Post `asset_check` operations #28717

FredrikBakken · 2025-03-25T08:27:39Z

FredrikBakken
Mar 25, 2025

Hi there! I've been working my way around the Dagster documentation and codebase lately to try to find a well-suited option for my current problem, without success. As I result, I present it as a possible idea 😊

In advance - I am sorry for the length of this, but I wanted to write it out enough to fully explain this edge-case.

Short summery: In the case of using Dagster in combination with a Git-based technology for data lakes such as e.g. LakeFS or Project Nessie, I would like to persist my asset's data in an isolated branch, execute all asset checks onto this branch, and then merge the branch once all asset_check-operations are successful.

Setup example

Since I do not want to have all my assets define the branch-operations, I've off-loaded these to an IOManager in this way (summarized):

import dagster as dg
from lakefs.client import Client

class BaseLakeFSIOManager(dg.ConfigurableIOManager):
    repository_id: str
    source_branch: str

    def client(self) -> Client:
        return Client(
            host=dg.EnvVar("LAKEFS_HOST").get_value(),
            username=dg.EnvVar("LAKEFS_USERNAME").get_value(),
            password=dg.EnvVar("LAKEFS_PASSWORD").get_value(),
        )

    def create_branch(
        self,
        target_branch: str,
    ) -> None:
        ...

    def commit_changes(
        self,
        context: dg.OutputContext,
        target_branch: str,
        message: str,
    ) -> None:
        ...

    def handle_output(self, context: dg.OutputContext, obj: Any) -> None:
        # Create new branch
        self.create_branch("branch_name")

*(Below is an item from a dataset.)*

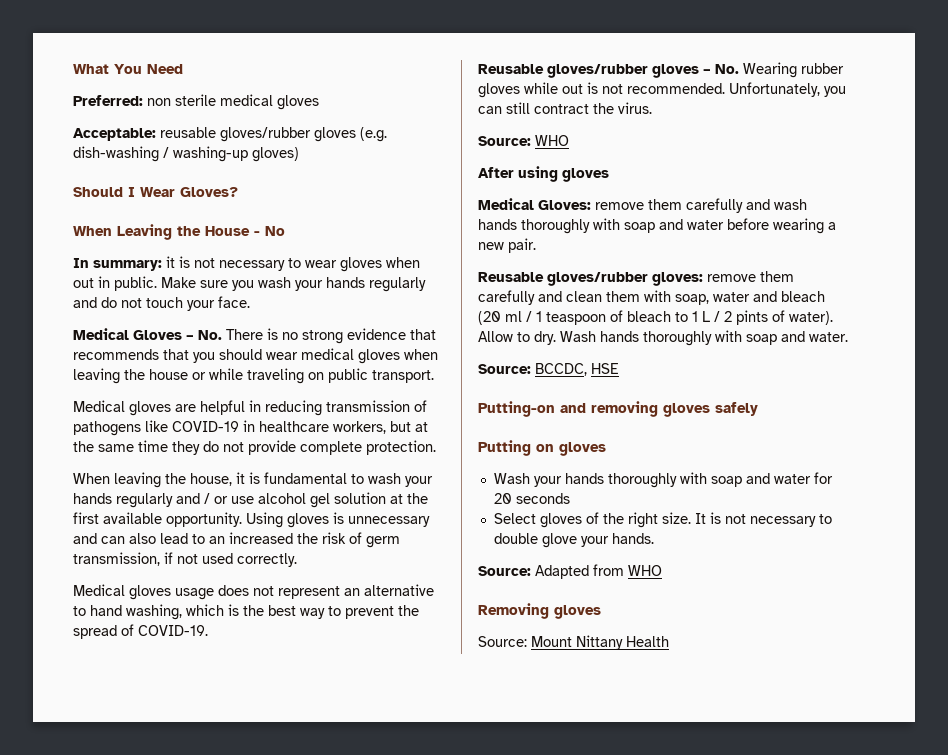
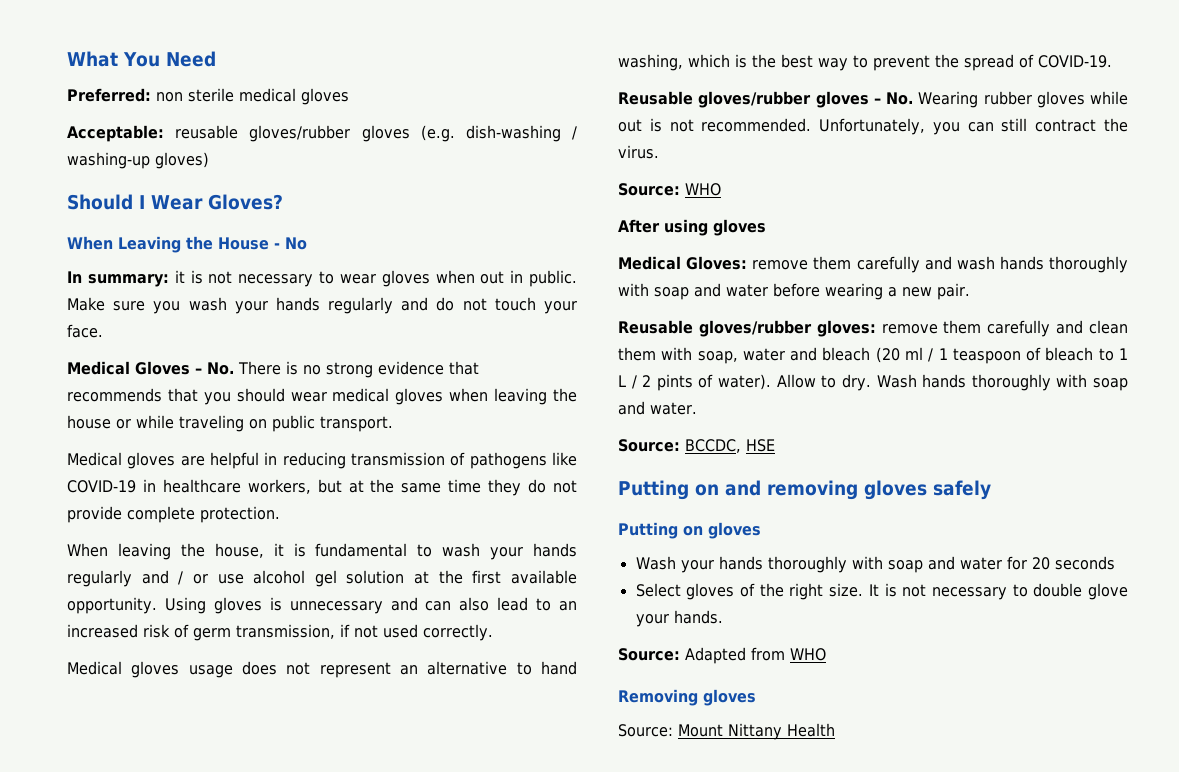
[297,533,318,544] the -> (138, 631) none
[478,401,555,417] Putting-on -> [618,480,719,500] Putting on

        # Persist data to new branch
        self._handle_output(context, obj, "branch_name")

        # Commit changes to branch
        self.commit_changes(context, "branch_name", "feat: add new data")

    def load_input(self, context: dg.InputContext) -> Any:
        ...

    def _handle_output(
        self,
        context: dg.OutputContext,
        obj: Any,
        branch_name: str,
    ) -> None:
        raise NotImplementedError("Subclasses must implement _handle_output.")

    def _load_input(
        self,
        context: dg.InputContext,
    ) -> Any:
        raise NotImplementedError("Subclasses must implement _load_input.")


class LakeFSPolarsIOManager(BaseLakeFSIOManager):
    repository_id: str
    source_branch: str

    def __init__(self, repository_id: str, source_branch: str):
        super().__init__(repository_id=repository_id, source_branch=source_branch)

    def _handle_output(
        self,
        context: dg.OutputContext,
        obj: pl.DataFrame,
        target_branch: str,
    ) -> None:
        store = self.s3_client(bucket=self.repository_id)

        path = f"{target_branch}/my_file.parquet"
        context.log.info(f"Path: {path}")

        buffer = io.BytesIO()
        obj.write_parquet(buffer)
        buffer.seek(0)

        obs.put(store, path, buffer)

    def _load_input(
        self,
        context: dg.InputContext,
    ) -> pl.DataFrame:
        return pl.read_parquet("...")

This way, the @dg.asset()'s defined in the codebase can focus on the asset-based ingestion/transformation operations, without duplicating branch-operation logic, e.g.:

import dagster as dg
import polars as pl

@dg.asset(
    compute_kind="python",
    partitions_def=tables_partitions_def,
    io_manager_key="polars_manager",
)
def raw(
    context: dg.AssetExecutionContext,
) -> pl.DataFrame:
    partition_key = context.partition_key
    context.log.info(f"Partition key {partition_key}")

    df = pl.read_csv("...")

    return df

Then I add a set of necessary asset_check-definitions with the decorator:

import dagster as dg

@dg.asset_check(
    asset=raw.key,
    blocking=True,
)

In a run, after the asset has been materialized, and all asset_check-operations have completed successfully, I want a post asset-check-operation to be executed that merges the new branch into the source branch (e.g. main).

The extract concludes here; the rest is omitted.